10. Test positivo per gli anticorpi antinucleari (ANA)
11. Immunosoppresso o immunocompromesso per motivi non direttamente correlati alla neoplasia del paziente (ad es. HIV o trapianto di rene)
12. Storia di malattie autoimmuni gravi o pericolose per la vita [Eccezioni: malattie autoimmuni lievi determinate a discrezione dello sperimentatore(i), ad es. psoriasi.]
13. Cecità unilaterale, disturbi retinici ereditari o ad aumentato rischio di cecità
14. Sordità unilaterale o grave perdita dell'udito dipendente dagli apparecchi acustici per una comunicazione utile
15. Pazienti di sesso femminile in gravidanza o allattamento. (Le donne in età fertile devono avere un risultato negativo del test di gravidanza per la β-gonadotropina corionica umana (β-hCG) nelle urine ottenuto durante lo screening; il test di gravidanza non è richiesto per le donne in post-menopausa o sterilizzate chirurgicamente.)
16. Donne in età fertile che rifiutano di praticare metodi contraccettivi efficaci o si astengono da rapporti eterosessuali dal momento della firma del consenso informato fino a 30 giorni dopo l'ultima vaccinazione.
17. Gravi malattie/condizioni mediche o psichiatriche, compreso l'abuso di alcol o droghe che, a giudizio dello/degli sperimentatore/i, potrebbero interferire con la conformità al protocollo di trattamento/ricerca.
18. I pazienti di popolazioni vulnerabili come bambini di età inferiore a 18 anni, detenuti, individui istituzionalizzati o altri che potrebbero essere vulnerabili non sono idonei per la partecipazione a questo studio.

Criteri di esclusione (controllo non randomizzato)

1. La chirurgia di salvataggio non è raccomandata secondo le linee guida del NCCN o dopo la valutazione del trattamento multidisciplinare, compresi quelli con malattia chirurgicamente non resecabile nel sito primario o nei linfonodi regionali
2. HNSCC di stadio I o II AJCC primario ricorrente o secondario (per i tumori ricorrenti, la stadiazione è determinata dallo stadio ricorrente, non dallo stadio originale di pretrattamento).
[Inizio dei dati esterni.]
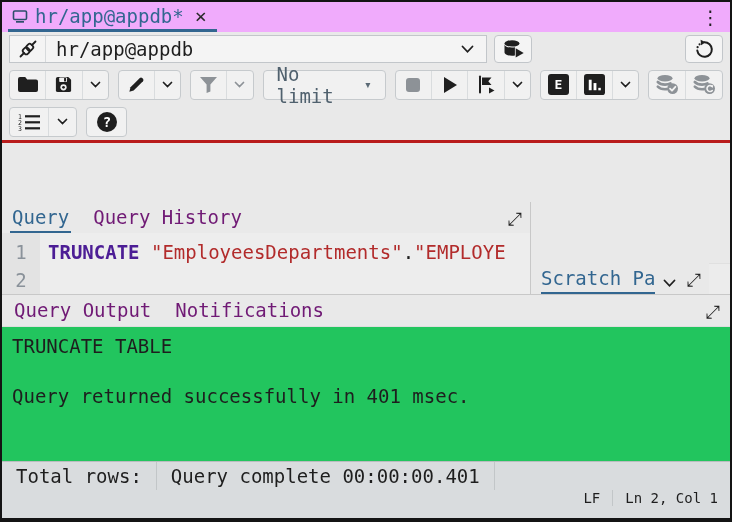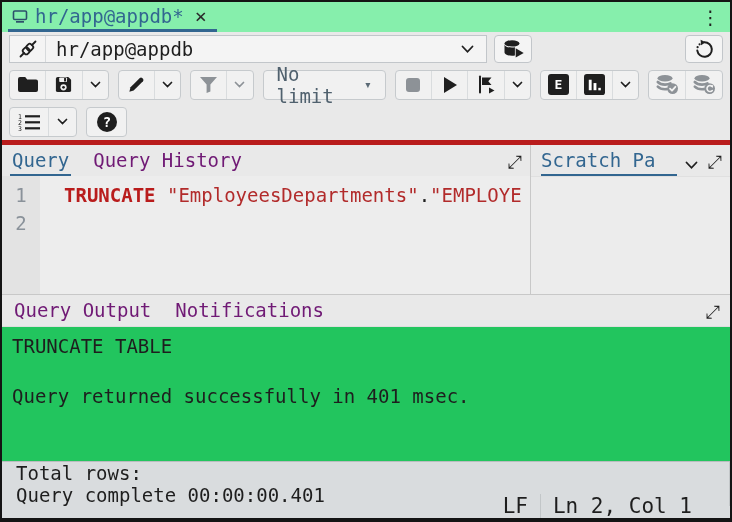"hr/app@appdb*" .tabbar { background: #86efac -> #f0abfc }
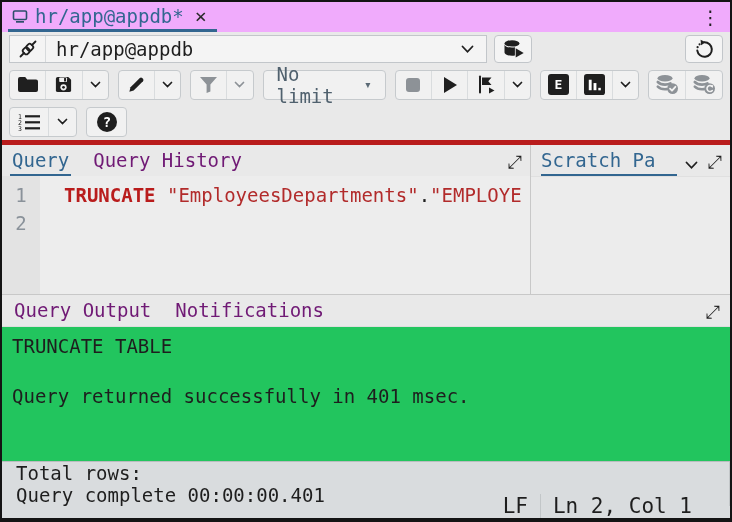"Query" .main { align-items: none -> flex-end; border-top: 5px solid #b91c1c -> 3px solid #b91c1c }
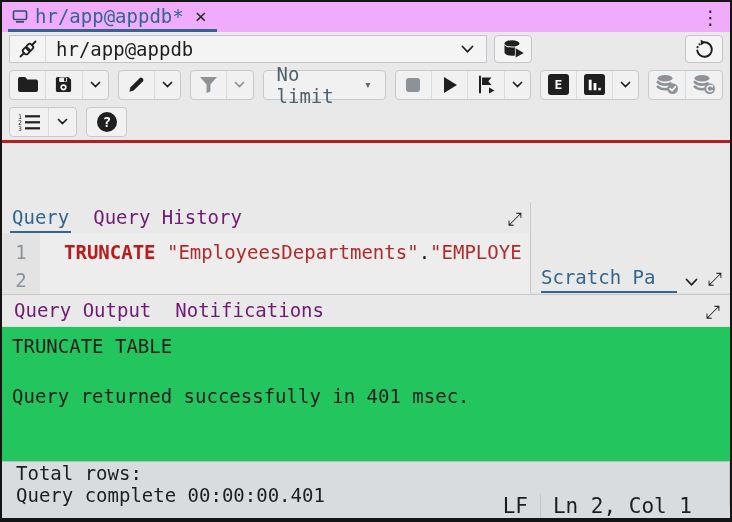"TRUNCATE" .tok-keyword { color: #b91c1c -> #4c1d95; margin-left: 16px -> none }
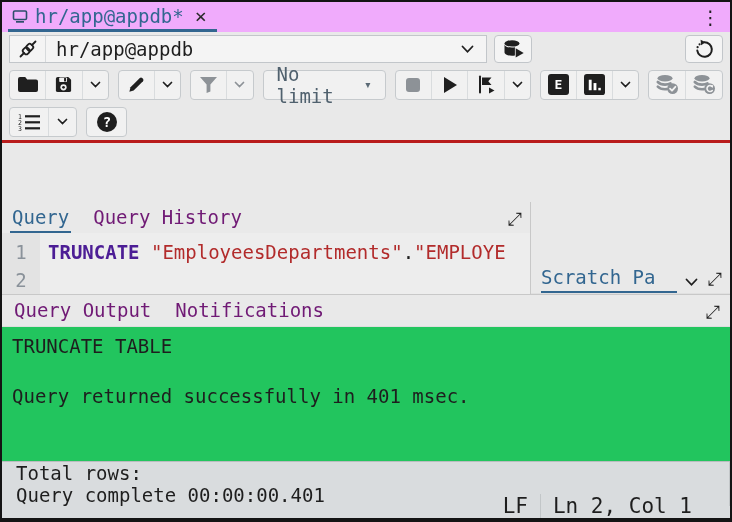"Scratch Pa" .scratch-pane { flex-direction: column -> row }
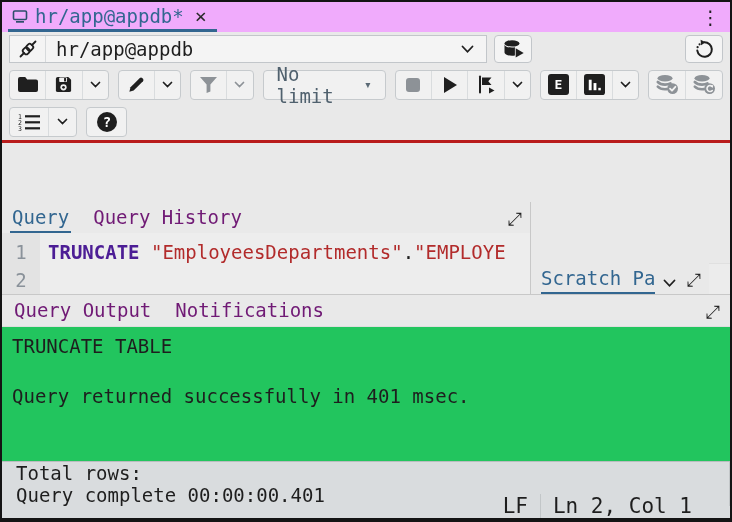"Total rows:" .srow1 { flex-direction: column -> none }
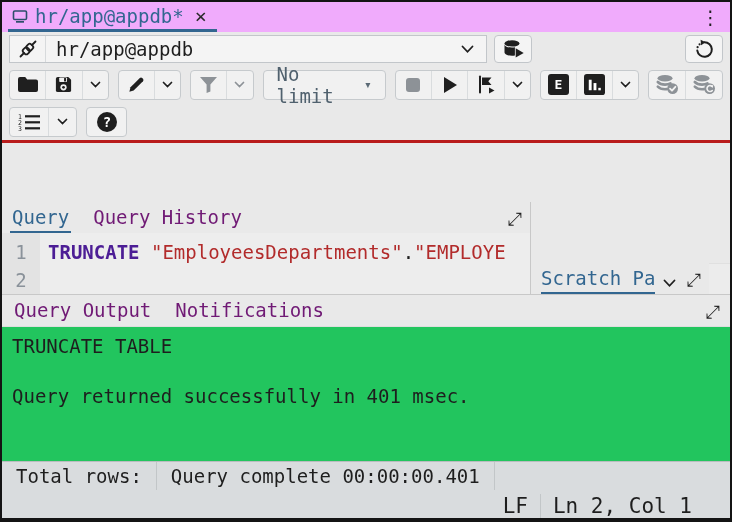"LF" .srow2 { align-items: flex-end -> flex-start; font-size: 21px -> 14px; padding-right: 26px -> none }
3. Malattia metastatica a distanza
4. HNSCC primario ricorrente o secondario del rinofaringe, dei seni paranasali o dell'esofago cervicale
5. Uso di inibitori della PDE5 come vardenafil (Levitra®), Tadalafil (Cialis®) e citrato di sildenafil (Viagra®) ≤15 giorni prima dell'arruolamento (previsto)
6. Saranno esclusi i pazienti che hanno intenzione di ricevere inibitori della PDE5 non in studio e vaccinazioni antinfluenzali in qualsiasi momento durante lo studio.
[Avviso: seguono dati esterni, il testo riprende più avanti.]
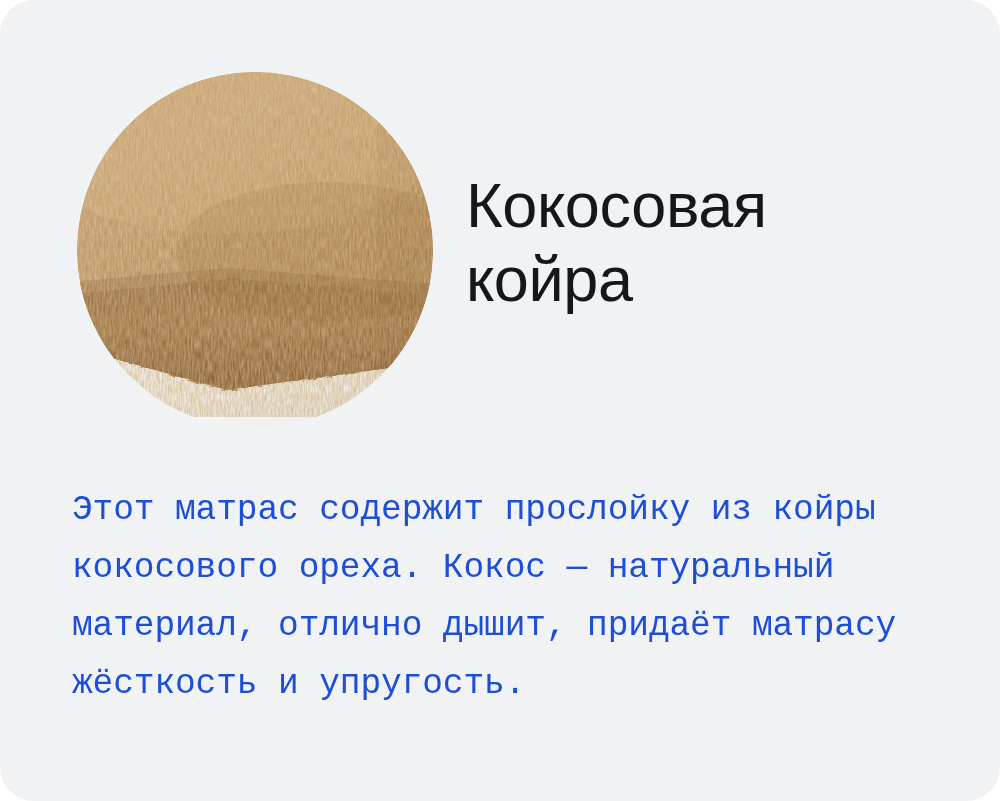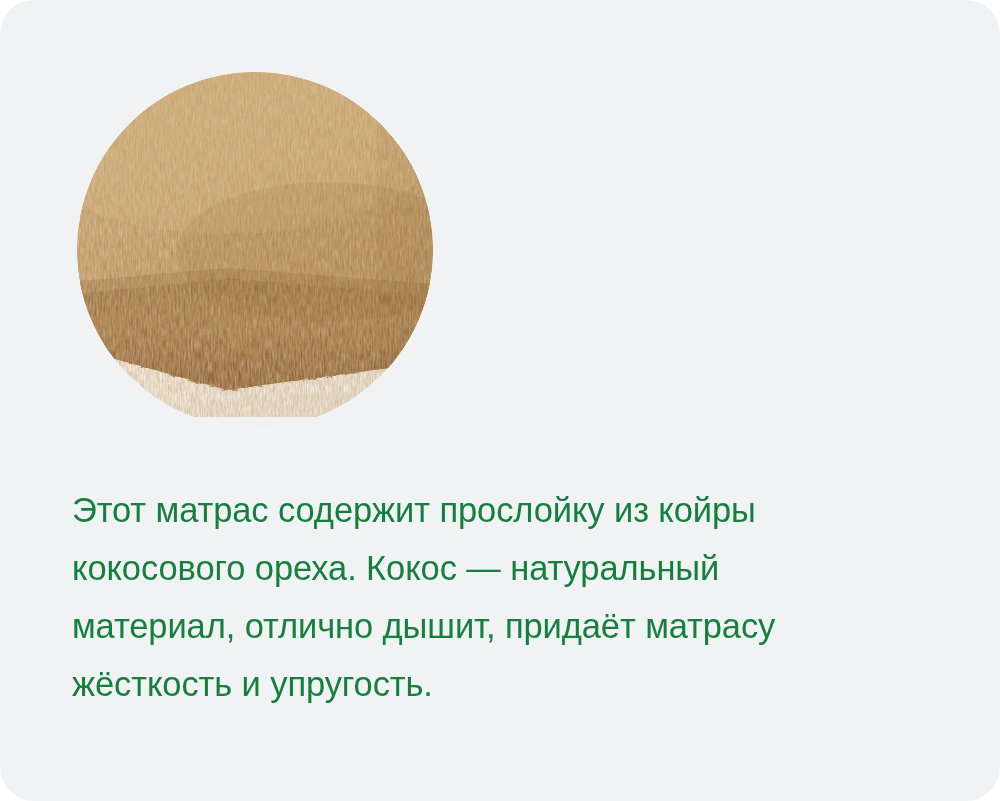"Кокосовая" h1.title { html: none -> <h1>Кокосовая койра</h1> }
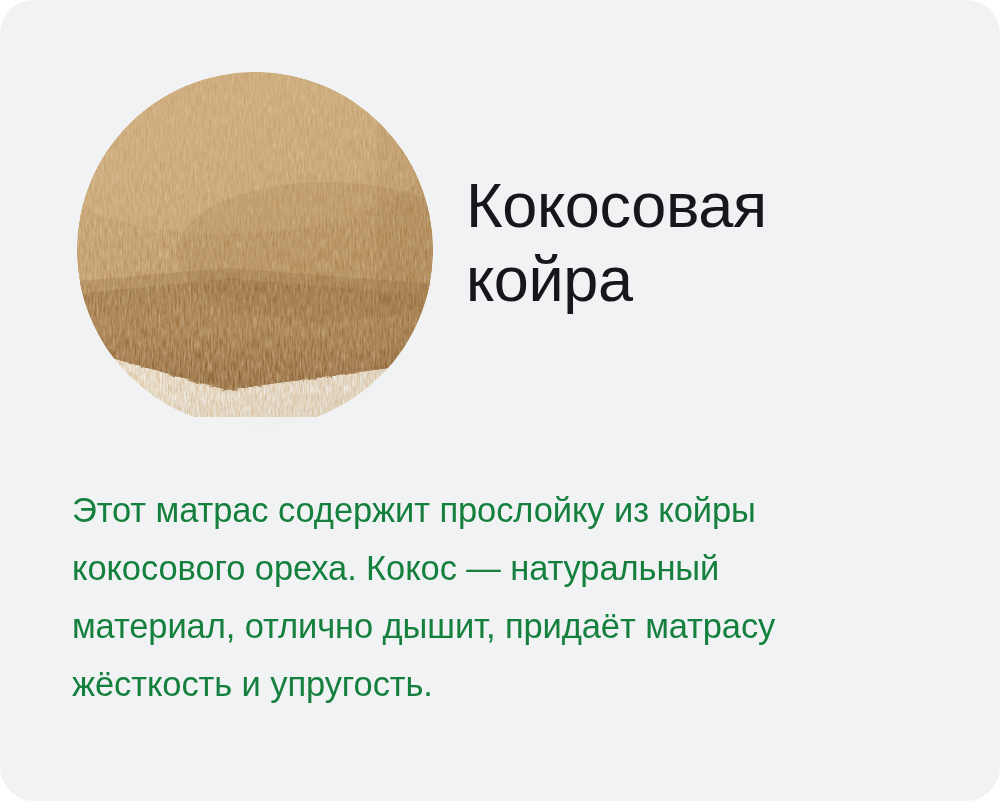"Этот матрас содержит прослойку из" .description { color: #15803d -> #1d4ed8; font-family: Liberation Sans, sans-serif -> Liberation Mono, monospace }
7. Test positivo per gli anticorpi antinucleari (ANA)
8. Immunosoppresso o immunocompromesso per motivi non direttamente correlati alla neoplasia del paziente (ad es. HIV o trapianto di rene)
9. Storia di malattie autoimmuni gravi o pericolose per la vita [Eccezioni: malattie autoimmuni lievi determinate a discrezione dello sperimentatore(i), ad es. psoriasi.]